To the extent it is inconsistent with these elements in that it requires mere constructive knowledge of the intolerable conditions leading to the employee's resignation, the Brady line of cases is disapproved. (See, e.g., Brady, supra, 196 Cal.App.3d at p. 1306; Zilmer, supra, 215 Cal.App.3d at p. 38; Soules, supra, 2 Cal.App.4th at pp. 399-400; Rochlis, supra, 19 Cal.App.4th at p. 212.)

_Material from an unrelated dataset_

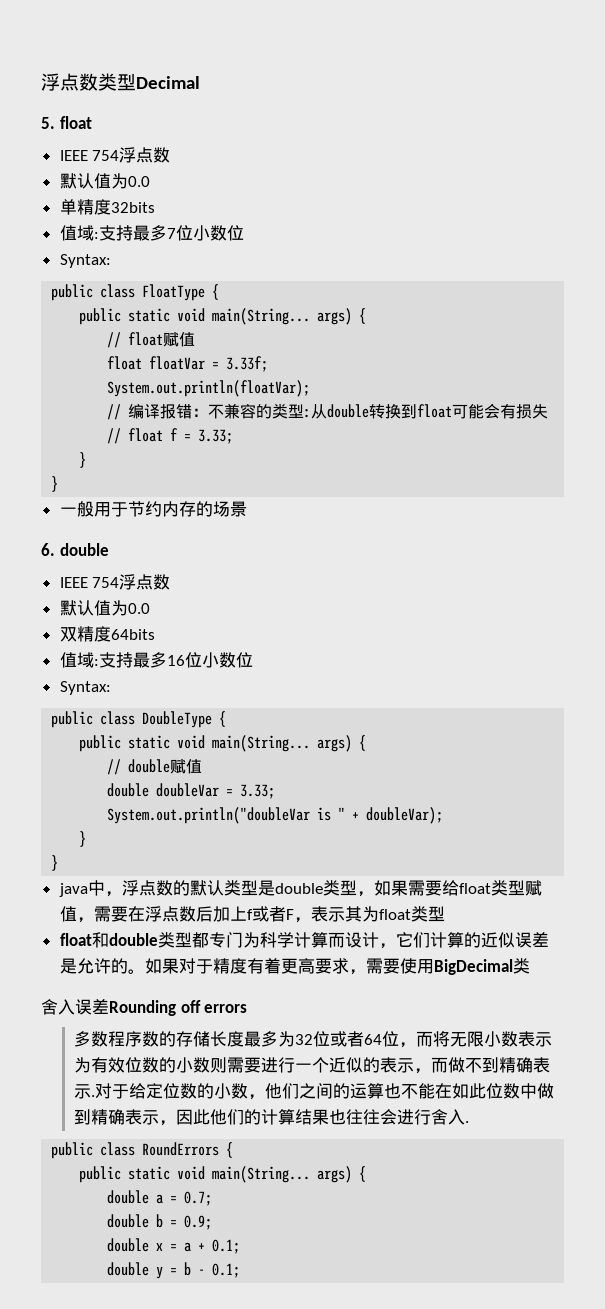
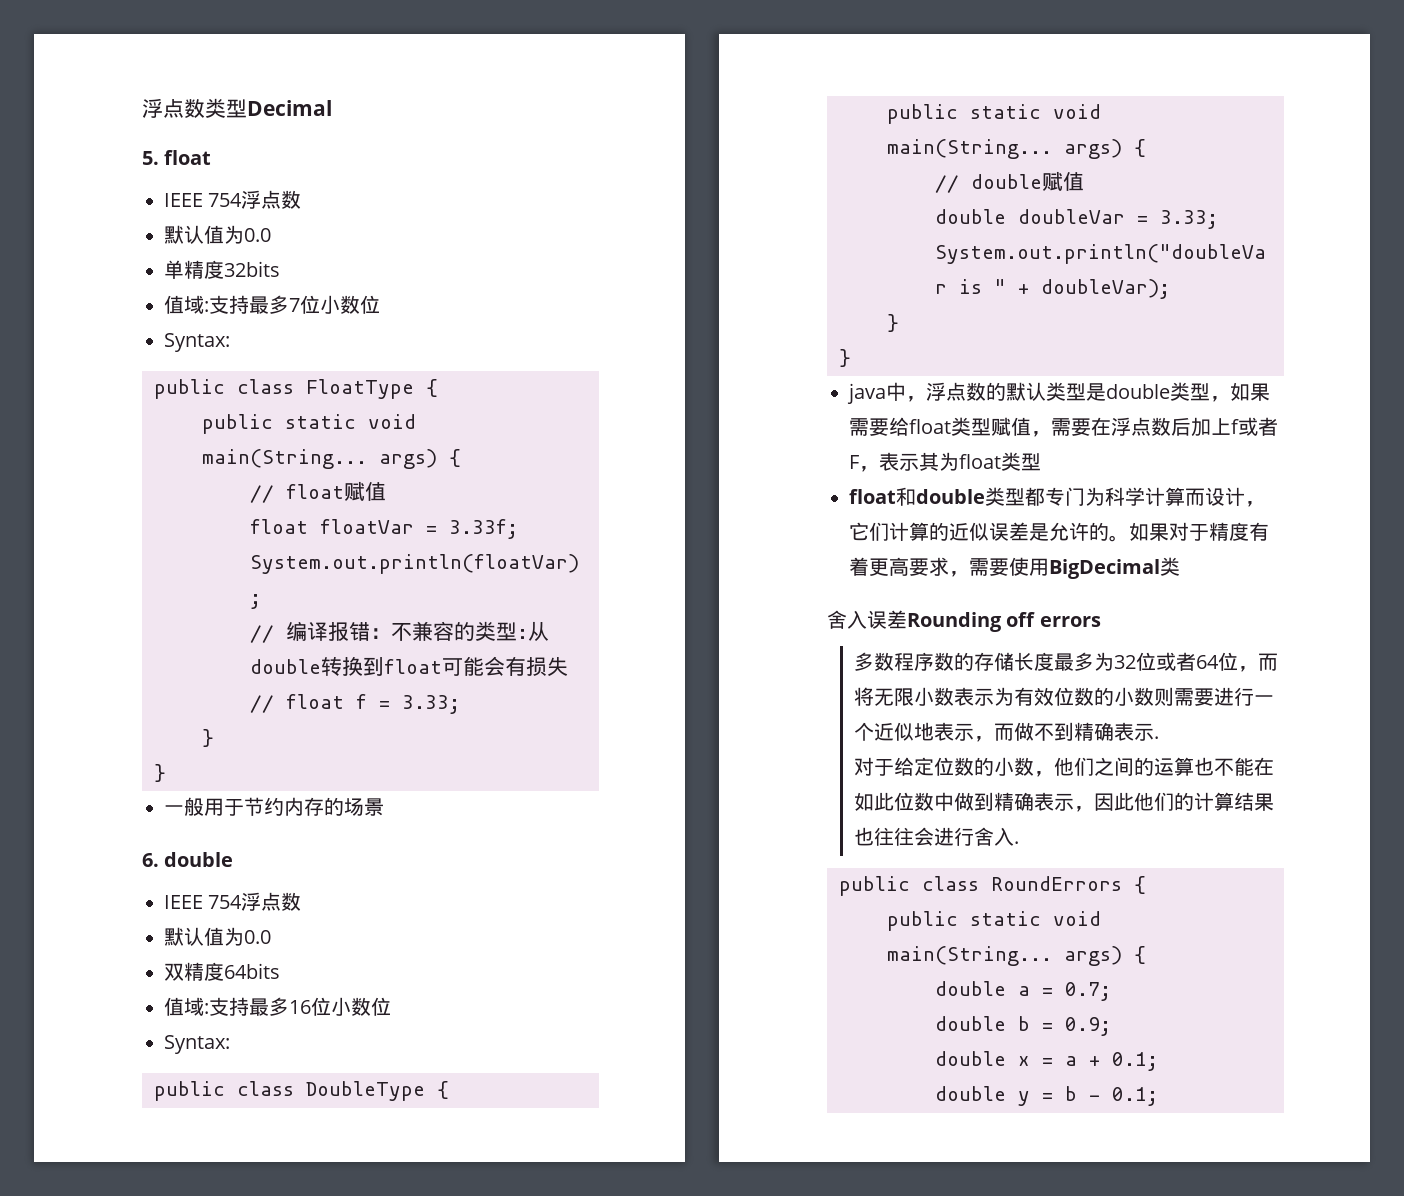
- 多数程序数的存储长度最多为32位或者64位，而将无限小数表示为有效位数的小数则需要进行一个近似的表示，而做不到精确表示.对于给定位数的小数，他们之间的运算也不能在如此位数中做到精确表示，因此他们的计算结果也往往会进行舍入.
+ 多数程序数的存储长度最多为32位或者64位，而将无限小数表示为有效位数的小数则需要进行一个近似地表示，而做不到精确表示.
+ 对于给定位数的小数，他们之间的运算也不能在如此位数中做到精确表示，因此他们的计算结果也往往会进行舍入.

(2) Wrongful Discharge in Violation of Public Policy
 Standing alone, constructive discharge is neither a tort nor a breach of contract, but a doctrine that transforms what is ostensibly a resignation into a firing. Even after establishing constructive discharge, an employee must independently prove a breach of contract or tort in connection with employment termination in order to obtain damages for wrongful discharge. (Soules, supra, 2 Cal.App.4th at pp. 399-400.)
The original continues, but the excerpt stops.